Shortly, Merab is bailed out of prison by Tengiz. Senya alerted Tengiz after Merab was arrested, and Tengiz realized that Merab is not a spy after checking with mutual acquainances in Tbilisi. Tengiz discusses his plan to help Merab return home as they drive through the desert towards Tel Aviv. On the road, they encounter Senya and his fridge truck. Senya stubbornly insists that they follow the original plan, and incapacitiates both Tengiz and Merab when they protest. Merab resigns himself to Senya's plan, and they travel to the border with Jordan. At the border, Senya shares instructions on how to find his contacts, then escorts Merab through a minefield to the border fence. Suddenly very somber, Senya gives Merab his wedding ring and asks him to put it on his wife's grave, back in the USSR (a flash-forward scene during the opening credits, unexplained until now, reveals that Merab followed through on this request). Merab asks Senya to come with him, but Senya mournfully declines. As Merab begins to leave, he hears an explosion. He turns to see that Senya has been killed by stepping onto a landmine, possibly deliberately. Devastated, Merab remains at the site until a Jordanian military patrol arrives. He is apprehended, arrested as an Israeli spy, and has his mugshot taken.
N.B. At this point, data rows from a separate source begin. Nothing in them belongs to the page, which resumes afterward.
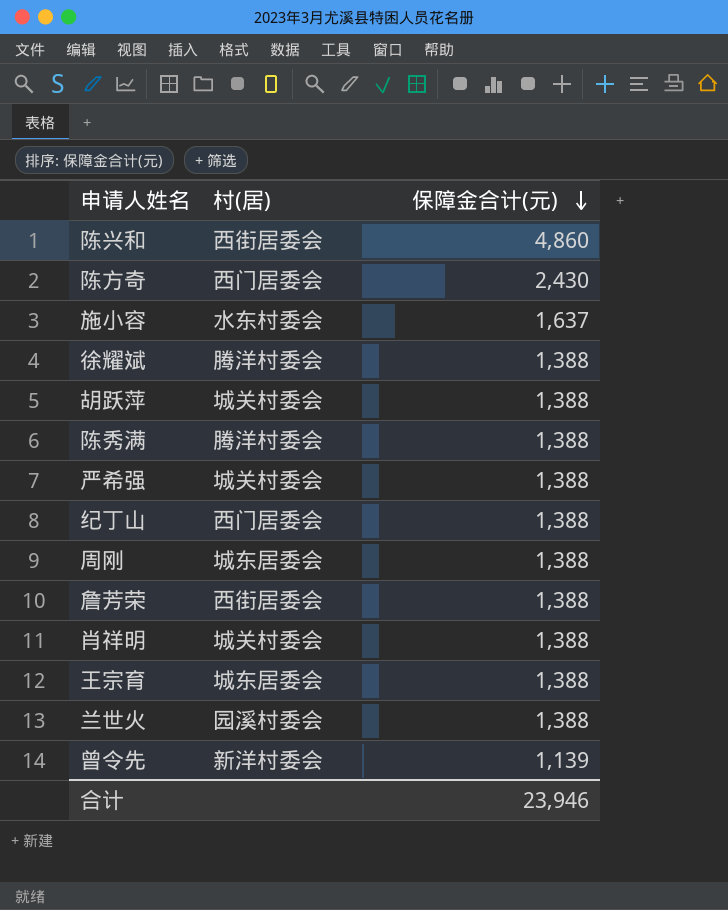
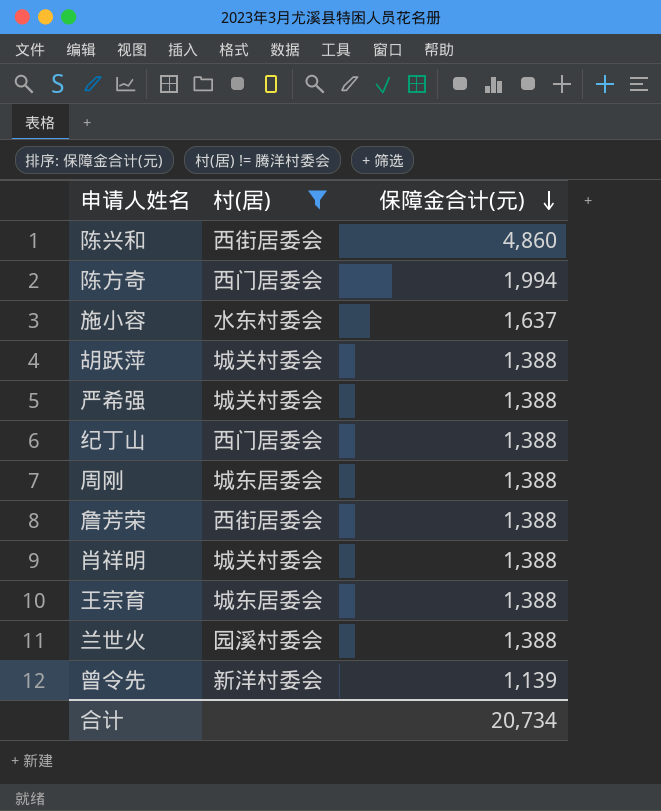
filter: none -> 村(居) != 腾洋村委会
陈方奇 | 保障金合计(元): 2,430 -> 1,994
合计 | 保障金合计(元): 23,946 -> 20,734

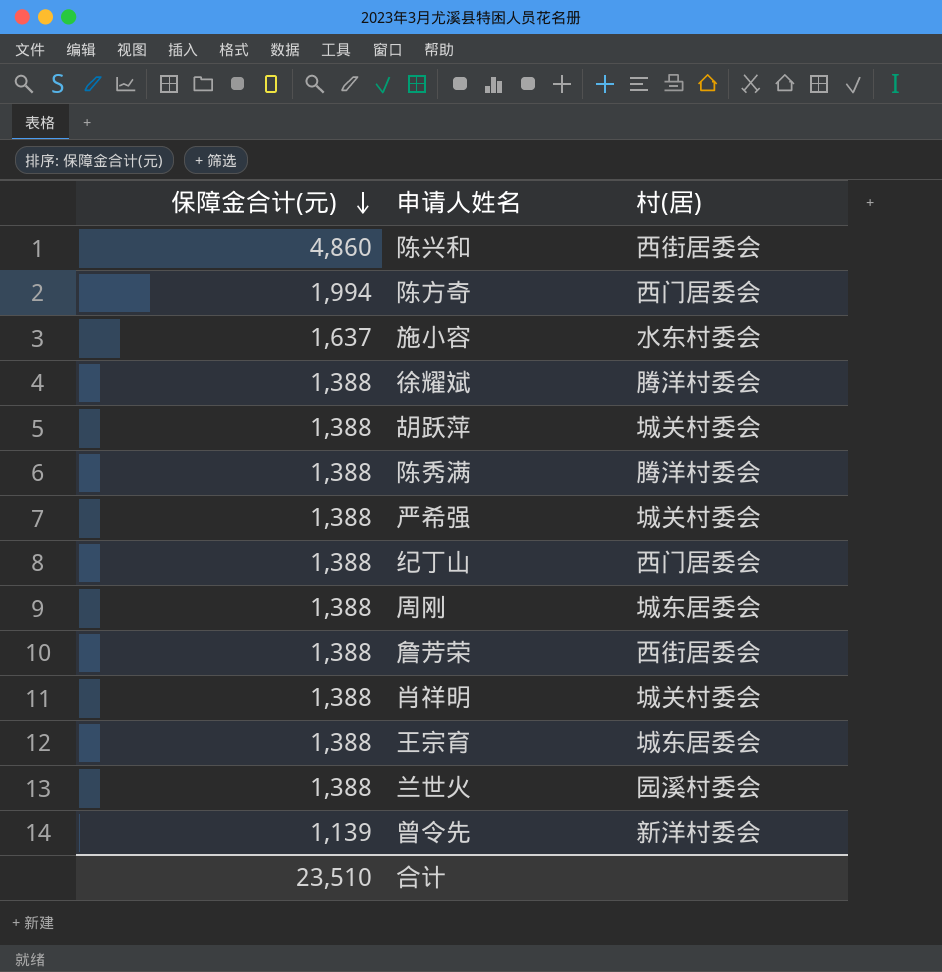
filter: 村(居) != 腾洋村委会 -> none
column 保障金合计(元) | position: 3 -> 1
合计 | 保障金合计(元): 20,734 -> 23,510

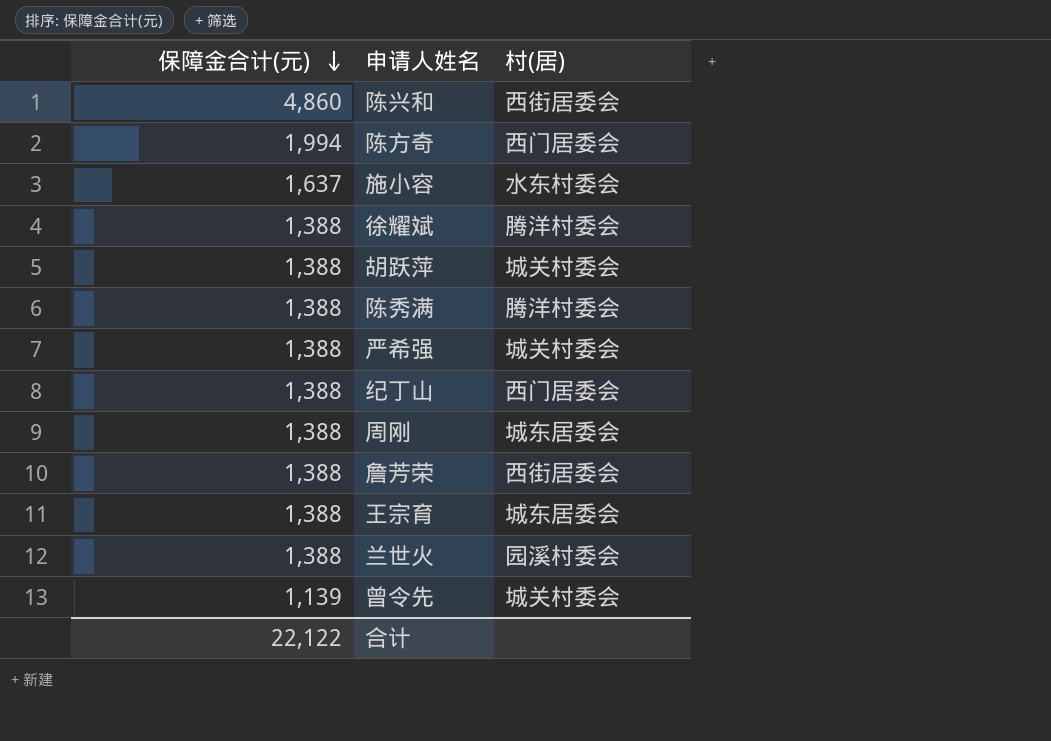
row 肖祥明: 1,388 | 城关村委会 -> none
曾令先 | 村(居): 新洋村委会 -> 城关村委会
合计 | 保障金合计(元): 23,510 -> 22,122

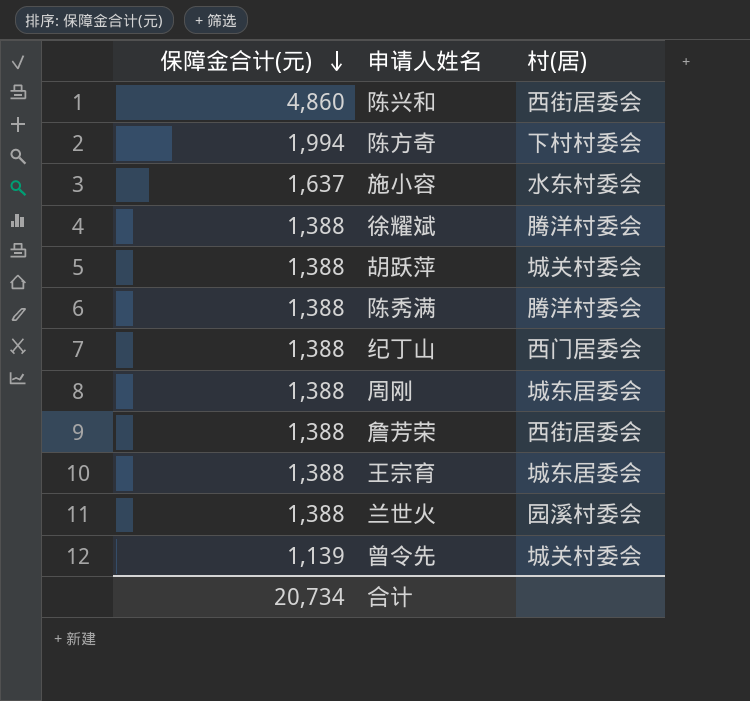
row 严希强: 1,388 | 城关村委会 -> none
陈方奇 | 村(居): 西门居委会 -> 下村村委会
合计 | 保障金合计(元): 22,122 -> 20,734

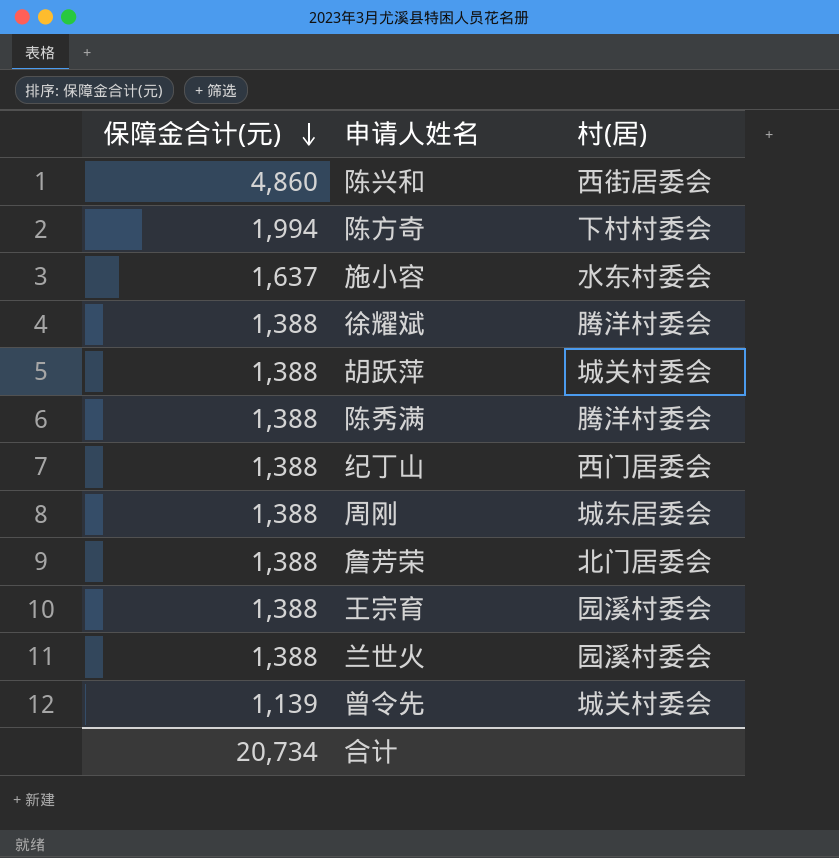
詹芳荣 | 村(居): 西街居委会 -> 北门居委会
王宗育 | 村(居): 城东居委会 -> 园溪村委会

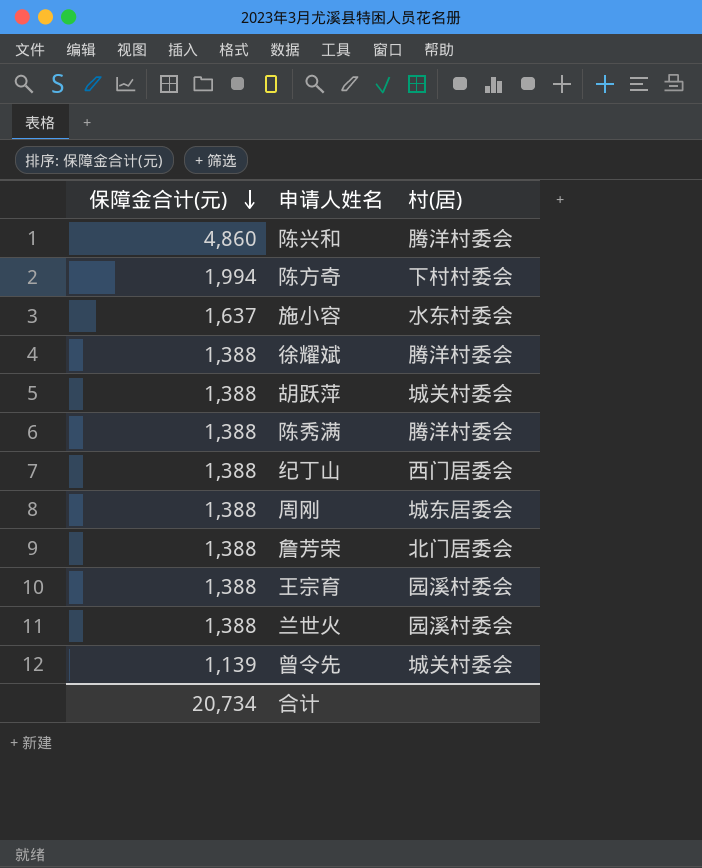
陈兴和 | 村(居): 西街居委会 -> 腾洋村委会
Three years later, Merab is released from prison. Using the information and contacts that Senya shared with him, Merab travels to the border between Turkey and the USSR. He has no legal way to enter the country: even if Yasha's passport were not both lost and expired, it doesn't allow re-entry into the USSR. Left with no other choice, Merab wades across the waist-deep water separating Turkey from his native Georgia, with arms outstretched, begging unseen border guards not to shoot.
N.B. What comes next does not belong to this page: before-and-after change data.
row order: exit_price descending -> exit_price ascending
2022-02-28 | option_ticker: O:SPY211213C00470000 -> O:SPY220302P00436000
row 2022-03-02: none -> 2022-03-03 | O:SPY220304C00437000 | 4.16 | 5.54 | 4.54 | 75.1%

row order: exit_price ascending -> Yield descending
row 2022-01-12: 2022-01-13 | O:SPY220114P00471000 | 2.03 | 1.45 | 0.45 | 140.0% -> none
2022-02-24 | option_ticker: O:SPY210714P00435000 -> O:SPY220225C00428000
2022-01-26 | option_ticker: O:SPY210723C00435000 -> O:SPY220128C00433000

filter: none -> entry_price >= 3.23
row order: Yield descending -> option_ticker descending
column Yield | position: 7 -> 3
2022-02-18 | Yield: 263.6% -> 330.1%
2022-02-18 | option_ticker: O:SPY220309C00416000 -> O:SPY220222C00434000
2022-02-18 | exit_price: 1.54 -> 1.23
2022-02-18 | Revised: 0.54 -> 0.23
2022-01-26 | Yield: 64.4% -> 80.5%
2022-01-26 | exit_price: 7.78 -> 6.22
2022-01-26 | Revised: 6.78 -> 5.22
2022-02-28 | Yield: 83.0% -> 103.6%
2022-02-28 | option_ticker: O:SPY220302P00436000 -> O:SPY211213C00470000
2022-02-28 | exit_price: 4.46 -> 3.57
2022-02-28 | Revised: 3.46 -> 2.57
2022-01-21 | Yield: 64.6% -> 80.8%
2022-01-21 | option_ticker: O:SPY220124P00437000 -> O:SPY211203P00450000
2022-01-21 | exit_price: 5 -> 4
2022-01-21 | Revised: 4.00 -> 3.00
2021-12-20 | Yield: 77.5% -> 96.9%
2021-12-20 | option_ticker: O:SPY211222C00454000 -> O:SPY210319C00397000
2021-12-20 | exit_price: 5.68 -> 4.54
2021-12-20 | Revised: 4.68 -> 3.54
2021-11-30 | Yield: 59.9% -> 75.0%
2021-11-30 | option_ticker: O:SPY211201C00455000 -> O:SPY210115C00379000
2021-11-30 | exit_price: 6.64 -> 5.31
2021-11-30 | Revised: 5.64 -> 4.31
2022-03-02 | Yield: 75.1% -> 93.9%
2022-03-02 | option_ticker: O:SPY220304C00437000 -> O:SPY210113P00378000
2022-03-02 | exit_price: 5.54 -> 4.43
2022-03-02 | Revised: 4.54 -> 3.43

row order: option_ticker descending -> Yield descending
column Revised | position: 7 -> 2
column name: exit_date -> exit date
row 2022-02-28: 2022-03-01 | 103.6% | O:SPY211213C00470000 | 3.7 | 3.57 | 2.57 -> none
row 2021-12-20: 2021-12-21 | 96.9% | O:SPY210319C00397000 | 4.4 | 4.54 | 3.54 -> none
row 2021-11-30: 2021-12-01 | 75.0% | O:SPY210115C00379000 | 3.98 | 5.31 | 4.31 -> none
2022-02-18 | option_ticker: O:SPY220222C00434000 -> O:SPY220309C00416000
The film ends with Mareb having yet another mugshot taken, presumably by Georgian authorities.

== Cast ==
- Gérard Darmon as Merab Papashvili / Yasha Papashvili
- Natalya Gundareva as Inga, Yasha's wife
- Oleg Yankovsky as Borya Chizh, adventurer
- Armen Dzhigarkhanyan as Senya Klyayn, front scout
- Yevgeny Leonov as Consulate official in Vienna
- Leonid Yarmolnik as Dod, Borya's Israeli friend
- Igor Kvasha as Head Rabbi of Moscow synagogue
- Mamuka Kikaleishvili as Moshe Sepiashvili, former policeman from Tbilisi

== Trivia ==
- Despite the name of the movie, the document that sets the chain of events in motion is not a passport, but a Soviet exit visa.
- The leading role (that of both brothers) was initially offered to Nicolas Cage.
- Georgiy Daneliya makes a brief cameo appearance as an Arab with a donkey.